Write the data below out again in full, exactly as shown.

....

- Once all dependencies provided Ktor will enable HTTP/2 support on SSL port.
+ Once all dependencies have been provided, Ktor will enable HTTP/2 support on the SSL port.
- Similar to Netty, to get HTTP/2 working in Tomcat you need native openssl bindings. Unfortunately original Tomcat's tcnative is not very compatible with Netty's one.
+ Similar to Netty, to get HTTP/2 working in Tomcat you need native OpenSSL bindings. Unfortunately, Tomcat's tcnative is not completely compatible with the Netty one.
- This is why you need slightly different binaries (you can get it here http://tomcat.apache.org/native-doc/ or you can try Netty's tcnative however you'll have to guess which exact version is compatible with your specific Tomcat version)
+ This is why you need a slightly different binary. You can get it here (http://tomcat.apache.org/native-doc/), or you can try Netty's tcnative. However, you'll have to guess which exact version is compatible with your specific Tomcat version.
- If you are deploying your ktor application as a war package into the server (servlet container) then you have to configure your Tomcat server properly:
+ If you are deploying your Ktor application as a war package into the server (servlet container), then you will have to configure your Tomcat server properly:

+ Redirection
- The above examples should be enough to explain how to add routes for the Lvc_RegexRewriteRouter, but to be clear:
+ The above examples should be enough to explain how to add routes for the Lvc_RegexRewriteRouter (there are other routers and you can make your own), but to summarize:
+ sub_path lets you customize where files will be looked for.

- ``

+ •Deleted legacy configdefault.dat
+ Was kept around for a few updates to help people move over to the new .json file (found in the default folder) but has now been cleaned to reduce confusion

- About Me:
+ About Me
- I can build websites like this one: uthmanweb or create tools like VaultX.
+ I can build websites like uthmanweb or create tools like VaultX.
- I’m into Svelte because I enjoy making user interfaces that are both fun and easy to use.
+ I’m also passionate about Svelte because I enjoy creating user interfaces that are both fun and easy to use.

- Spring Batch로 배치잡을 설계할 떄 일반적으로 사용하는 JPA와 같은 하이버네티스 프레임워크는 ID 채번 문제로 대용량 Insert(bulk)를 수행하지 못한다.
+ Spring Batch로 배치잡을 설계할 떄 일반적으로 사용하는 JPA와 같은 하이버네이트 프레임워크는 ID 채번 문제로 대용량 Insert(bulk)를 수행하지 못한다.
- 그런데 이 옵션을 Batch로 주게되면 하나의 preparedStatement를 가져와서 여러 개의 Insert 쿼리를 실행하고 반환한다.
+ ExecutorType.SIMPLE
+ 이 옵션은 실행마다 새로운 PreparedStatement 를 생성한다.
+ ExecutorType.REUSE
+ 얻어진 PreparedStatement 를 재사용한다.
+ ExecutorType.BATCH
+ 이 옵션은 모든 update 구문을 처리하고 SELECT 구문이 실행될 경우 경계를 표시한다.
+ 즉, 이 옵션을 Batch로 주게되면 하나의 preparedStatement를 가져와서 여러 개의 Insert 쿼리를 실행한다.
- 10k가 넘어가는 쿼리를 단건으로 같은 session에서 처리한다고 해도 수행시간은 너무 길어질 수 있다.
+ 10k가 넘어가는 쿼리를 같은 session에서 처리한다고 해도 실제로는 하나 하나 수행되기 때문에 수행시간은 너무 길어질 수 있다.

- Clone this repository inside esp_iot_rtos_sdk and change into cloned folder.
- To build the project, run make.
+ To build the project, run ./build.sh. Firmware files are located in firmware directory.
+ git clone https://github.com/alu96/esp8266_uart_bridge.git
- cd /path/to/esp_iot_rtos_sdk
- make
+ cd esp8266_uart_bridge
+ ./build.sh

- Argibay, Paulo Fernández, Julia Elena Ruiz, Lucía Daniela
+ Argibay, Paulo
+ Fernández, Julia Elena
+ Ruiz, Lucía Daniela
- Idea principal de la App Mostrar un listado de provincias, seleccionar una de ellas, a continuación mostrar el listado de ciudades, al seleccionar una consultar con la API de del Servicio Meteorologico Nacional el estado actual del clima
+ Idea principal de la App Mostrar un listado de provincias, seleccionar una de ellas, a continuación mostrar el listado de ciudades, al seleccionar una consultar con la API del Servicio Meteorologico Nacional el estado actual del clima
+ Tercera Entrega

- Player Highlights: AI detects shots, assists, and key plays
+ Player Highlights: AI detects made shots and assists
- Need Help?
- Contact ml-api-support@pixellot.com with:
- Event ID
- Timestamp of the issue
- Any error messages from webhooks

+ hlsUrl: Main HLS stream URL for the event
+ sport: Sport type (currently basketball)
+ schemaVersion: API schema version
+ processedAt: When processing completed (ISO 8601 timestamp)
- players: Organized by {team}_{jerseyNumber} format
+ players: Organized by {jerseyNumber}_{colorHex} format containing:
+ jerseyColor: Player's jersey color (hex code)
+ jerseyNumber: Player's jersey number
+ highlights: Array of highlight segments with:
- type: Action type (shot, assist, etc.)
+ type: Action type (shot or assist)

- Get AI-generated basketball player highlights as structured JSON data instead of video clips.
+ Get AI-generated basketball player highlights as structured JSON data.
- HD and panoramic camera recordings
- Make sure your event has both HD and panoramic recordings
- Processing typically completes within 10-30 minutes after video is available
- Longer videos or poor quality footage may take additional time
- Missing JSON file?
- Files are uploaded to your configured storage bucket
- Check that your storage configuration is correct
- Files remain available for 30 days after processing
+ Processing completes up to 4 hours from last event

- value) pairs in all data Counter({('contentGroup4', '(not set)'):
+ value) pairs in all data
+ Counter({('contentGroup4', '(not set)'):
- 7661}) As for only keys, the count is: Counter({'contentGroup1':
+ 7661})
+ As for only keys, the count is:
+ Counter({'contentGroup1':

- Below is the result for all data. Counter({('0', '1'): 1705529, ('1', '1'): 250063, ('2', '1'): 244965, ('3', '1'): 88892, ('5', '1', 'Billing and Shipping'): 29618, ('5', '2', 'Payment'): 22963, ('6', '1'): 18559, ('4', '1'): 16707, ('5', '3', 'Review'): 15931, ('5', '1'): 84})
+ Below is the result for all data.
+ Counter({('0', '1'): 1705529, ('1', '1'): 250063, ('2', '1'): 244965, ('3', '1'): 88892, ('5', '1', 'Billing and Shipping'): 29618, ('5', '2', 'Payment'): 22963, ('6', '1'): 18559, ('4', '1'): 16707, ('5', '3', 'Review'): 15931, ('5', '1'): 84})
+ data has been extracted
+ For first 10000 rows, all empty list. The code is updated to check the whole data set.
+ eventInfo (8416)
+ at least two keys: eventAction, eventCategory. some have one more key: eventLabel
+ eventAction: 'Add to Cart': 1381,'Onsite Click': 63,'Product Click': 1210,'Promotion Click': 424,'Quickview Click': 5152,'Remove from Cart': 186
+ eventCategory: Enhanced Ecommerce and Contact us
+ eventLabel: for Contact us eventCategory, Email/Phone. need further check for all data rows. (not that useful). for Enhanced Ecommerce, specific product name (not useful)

....

Exercise solution:
- Once all dependencies provided Ktor will enable HTTP/2 support on SSL port.
+ Once all dependencies have been provided, Ktor will enable HTTP/2 support on the SSL port.
- Similar to Netty, to get HTTP/2 working in Tomcat you need native openssl bindings. Unfortunately original Tomcat's tcnative is not very compatible with Netty's one.
+ Similar to Netty, to get HTTP/2 working in Tomcat you need native OpenSSL bindings. Unfortunately, Tomcat's tcnative is not completely compatible with the Netty one.
- This is why you need slightly different binaries (you can get it here http://tomcat.apache.org/native-doc/ or you can try Netty's tcnative however you'll have to guess which exact version is compatible with your specific Tomcat version)
+ This is why you need a slightly different binary. You can get it here (http://tomcat.apache.org/native-doc/), or you can try Netty's tcnative. However, you'll have to guess which exact version is compatible with your specific Tomcat version.
- If you are deploying your ktor application as a war package into the server (servlet container) then you have to configure your Tomcat server properly:
+ If you are deploying your Ktor application as a war package into the server (servlet container), then you will have to configure your Tomcat server properly:

+ Redirection
- The above examples should be enough to explain how to add routes for the Lvc_RegexRewriteRouter, but to be clear:
+ The above examples should be enough to explain how to add routes for the Lvc_RegexRewriteRouter (there are other routers and you can make your own), but to summarize:
+ sub_path lets you customize where files will be looked for.

- ``

+ •Deleted legacy configdefault.dat
+ Was kept around for a few updates to help people move over to the new .json file (found in the default folder) but has now been cleaned to reduce confusion

- About Me:
+ About Me
- I can build websites like this one: uthmanweb or create tools like VaultX.
+ I can build websites like uthmanweb or create tools like VaultX.
- I’m into Svelte because I enjoy making user interfaces that are both fun and easy to use.
+ I’m also passionate about Svelte because I enjoy creating user interfaces that are both fun and easy to use.

- Spring Batch로 배치잡을 설계할 떄 일반적으로 사용하는 JPA와 같은 하이버네티스 프레임워크는 ID 채번 문제로 대용량 Insert(bulk)를 수행하지 못한다.
+ Spring Batch로 배치잡을 설계할 떄 일반적으로 사용하는 JPA와 같은 하이버네이트 프레임워크는 ID 채번 문제로 대용량 Insert(bulk)를 수행하지 못한다.
- 그런데 이 옵션을 Batch로 주게되면 하나의 preparedStatement를 가져와서 여러 개의 Insert 쿼리를 실행하고 반환한다.
+ ExecutorType.SIMPLE
+ 이 옵션은 실행마다 새로운 PreparedStatement 를 생성한다.
+ ExecutorType.REUSE
+ 얻어진 PreparedStatement 를 재사용한다.
+ ExecutorType.BATCH
+ 이 옵션은 모든 update 구문을 처리하고 SELECT 구문이 실행될 경우 경계를 표시한다.
+ 즉, 이 옵션을 Batch로 주게되면 하나의 preparedStatement를 가져와서 여러 개의 Insert 쿼리를 실행한다.
- 10k가 넘어가는 쿼리를 단건으로 같은 session에서 처리한다고 해도 수행시간은 너무 길어질 수 있다.
+ 10k가 넘어가는 쿼리를 같은 session에서 처리한다고 해도 실제로는 하나 하나 수행되기 때문에 수행시간은 너무 길어질 수 있다.

- Clone this repository inside esp_iot_rtos_sdk and change into cloned folder.
- To build the project, run make.
+ To build the project, run ./build.sh. Firmware files are located in firmware directory.
+ git clone https://github.com/alu96/esp8266_uart_bridge.git
- cd /path/to/esp_iot_rtos_sdk
- make
+ cd esp8266_uart_bridge
+ ./build.sh

- Argibay, Paulo Fernández, Julia Elena Ruiz, Lucía Daniela
+ Argibay, Paulo
+ Fernández, Julia Elena
+ Ruiz, Lucía Daniela
- Idea principal de la App Mostrar un listado de provincias, seleccionar una de ellas, a continuación mostrar el listado de ciudades, al seleccionar una consultar con la API de del Servicio Meteorologico Nacional el estado actual del clima
+ Idea principal de la App Mostrar un listado de provincias, seleccionar una de ellas, a continuación mostrar el listado de ciudades, al seleccionar una consultar con la API del Servicio Meteorologico Nacional el estado actual del clima
+ Tercera Entrega

- Player Highlights: AI detects shots, assists, and key plays
+ Player Highlights: AI detects made shots and assists
- Need Help?
- Contact ml-api-support@pixellot.com with:
- Event ID
- Timestamp of the issue
- Any error messages from webhooks

+ hlsUrl: Main HLS stream URL for the event
+ sport: Sport type (currently basketball)
+ schemaVersion: API schema version
+ processedAt: When processing completed (ISO 8601 timestamp)
- players: Organized by {team}_{jerseyNumber} format
+ players: Organized by {jerseyNumber}_{colorHex} format containing:
+ jerseyColor: Player's jersey color (hex code)
+ jerseyNumber: Player's jersey number
+ highlights: Array of highlight segments with:
- type: Action type (shot, assist, etc.)
+ type: Action type (shot or assist)

- Get AI-generated basketball player highlights as structured JSON data instead of video clips.
+ Get AI-generated basketball player highlights as structured JSON data.
- HD and panoramic camera recordings
- Make sure your event has both HD and panoramic recordings
- Processing typically completes within 10-30 minutes after video is available
- Longer videos or poor quality footage may take additional time
- Missing JSON file?
- Files are uploaded to your configured storage bucket
- Check that your storage configuration is correct
- Files remain available for 30 days after processing
+ Processing completes up to 4 hours from last event

- value) pairs in all data Counter({('contentGroup4', '(not set)'):
+ value) pairs in all data
+ Counter({('contentGroup4', '(not set)'):
- 7661}) As for only keys, the count is: Counter({'contentGroup1':
+ 7661})
+ As for only keys, the count is:
+ Counter({'contentGroup1':

- Below is the result for all data. Counter({('0', '1'): 1705529, ('1', '1'): 250063, ('2', '1'): 244965, ('3', '1'): 88892, ('5', '1', 'Billing and Shipping'): 29618, ('5', '2', 'Payment'): 22963, ('6', '1'): 18559, ('4', '1'): 16707, ('5', '3', 'Review'): 15931, ('5', '1'): 84})
+ Below is the result for all data.
+ Counter({('0', '1'): 1705529, ('1', '1'): 250063, ('2', '1'): 244965, ('3', '1'): 88892, ('5', '1', 'Billing and Shipping'): 29618, ('5', '2', 'Payment'): 22963, ('6', '1'): 18559, ('4', '1'): 16707, ('5', '3', 'Review'): 15931, ('5', '1'): 84})
+ data has been extracted
+ For first 10000 rows, all empty list. The code is updated to check the whole data set.
+ eventInfo (8416)
+ at least two keys: eventAction, eventCategory. some have one more key: eventLabel
+ eventAction: 'Add to Cart': 1381,'Onsite Click': 63,'Product Click': 1210,'Promotion Click': 424,'Quickview Click': 5152,'Remove from Cart': 186
+ eventCategory: Enhanced Ecommerce and Contact us
+ eventLabel: for Contact us eventCategory, Email/Phone. need further check for all data rows. (not that useful). for Enhanced Ecommerce, specific product name (not useful)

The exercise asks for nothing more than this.